→ **Exercise details**: Word for word, restate the lines of the data from the first through the one containing "(296, 443) // -> (734, 213) none", and nothing else.

----------

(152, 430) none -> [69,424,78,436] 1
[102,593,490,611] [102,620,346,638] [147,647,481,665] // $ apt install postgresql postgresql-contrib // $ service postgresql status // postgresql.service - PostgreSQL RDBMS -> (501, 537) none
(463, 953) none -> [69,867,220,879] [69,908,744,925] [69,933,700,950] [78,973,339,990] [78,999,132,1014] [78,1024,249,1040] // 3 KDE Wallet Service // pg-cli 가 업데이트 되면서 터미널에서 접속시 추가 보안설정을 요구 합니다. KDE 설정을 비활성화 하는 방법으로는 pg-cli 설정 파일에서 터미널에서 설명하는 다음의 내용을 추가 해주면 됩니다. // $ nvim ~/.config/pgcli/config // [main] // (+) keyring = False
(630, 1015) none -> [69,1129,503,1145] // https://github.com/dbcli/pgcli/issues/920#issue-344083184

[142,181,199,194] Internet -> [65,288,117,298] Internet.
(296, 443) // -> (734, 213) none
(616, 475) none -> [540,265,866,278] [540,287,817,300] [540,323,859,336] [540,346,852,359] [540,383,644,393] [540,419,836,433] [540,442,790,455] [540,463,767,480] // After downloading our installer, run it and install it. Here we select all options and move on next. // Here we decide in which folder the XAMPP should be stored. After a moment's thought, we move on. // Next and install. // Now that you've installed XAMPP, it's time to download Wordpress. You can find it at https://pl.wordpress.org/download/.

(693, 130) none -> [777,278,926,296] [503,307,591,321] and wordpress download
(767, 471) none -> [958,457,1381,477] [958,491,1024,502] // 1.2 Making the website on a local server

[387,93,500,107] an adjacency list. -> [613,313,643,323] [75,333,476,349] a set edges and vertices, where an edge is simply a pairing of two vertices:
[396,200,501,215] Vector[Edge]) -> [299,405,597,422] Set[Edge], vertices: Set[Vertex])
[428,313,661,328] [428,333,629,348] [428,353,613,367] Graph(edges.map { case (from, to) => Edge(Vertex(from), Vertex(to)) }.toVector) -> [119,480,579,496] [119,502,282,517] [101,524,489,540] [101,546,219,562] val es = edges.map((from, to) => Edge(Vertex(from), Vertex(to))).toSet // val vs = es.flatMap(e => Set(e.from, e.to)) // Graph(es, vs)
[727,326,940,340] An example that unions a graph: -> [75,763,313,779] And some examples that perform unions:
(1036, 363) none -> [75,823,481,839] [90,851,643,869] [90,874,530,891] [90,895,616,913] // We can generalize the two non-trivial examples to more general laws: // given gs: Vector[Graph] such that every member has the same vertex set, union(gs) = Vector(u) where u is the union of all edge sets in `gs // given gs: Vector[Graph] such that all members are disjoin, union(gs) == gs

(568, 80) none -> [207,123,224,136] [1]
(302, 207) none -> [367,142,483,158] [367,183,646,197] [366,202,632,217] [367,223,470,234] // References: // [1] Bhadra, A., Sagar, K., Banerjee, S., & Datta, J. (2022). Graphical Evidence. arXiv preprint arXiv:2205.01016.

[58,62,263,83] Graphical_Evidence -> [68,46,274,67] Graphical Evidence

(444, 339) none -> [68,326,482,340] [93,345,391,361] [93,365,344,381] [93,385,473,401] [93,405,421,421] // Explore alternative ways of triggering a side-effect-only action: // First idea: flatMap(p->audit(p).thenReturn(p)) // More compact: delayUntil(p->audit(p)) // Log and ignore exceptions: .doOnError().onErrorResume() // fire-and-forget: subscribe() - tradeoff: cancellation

----------

→ **Exercise solution**:
(152, 430) none -> [69,424,78,436] 1
[102,593,490,611] [102,620,346,638] [147,647,481,665] // $ apt install postgresql postgresql-contrib // $ service postgresql status // postgresql.service - PostgreSQL RDBMS -> (501, 537) none
(463, 953) none -> [69,867,220,879] [69,908,744,925] [69,933,700,950] [78,973,339,990] [78,999,132,1014] [78,1024,249,1040] // 3 KDE Wallet Service // pg-cli 가 업데이트 되면서 터미널에서 접속시 추가 보안설정을 요구 합니다. KDE 설정을 비활성화 하는 방법으로는 pg-cli 설정 파일에서 터미널에서 설명하는 다음의 내용을 추가 해주면 됩니다. // $ nvim ~/.config/pgcli/config // [main] // (+) keyring = False
(630, 1015) none -> [69,1129,503,1145] // https://github.com/dbcli/pgcli/issues/920#issue-344083184

[142,181,199,194] Internet -> [65,288,117,298] Internet.
(296, 443) // -> (734, 213) none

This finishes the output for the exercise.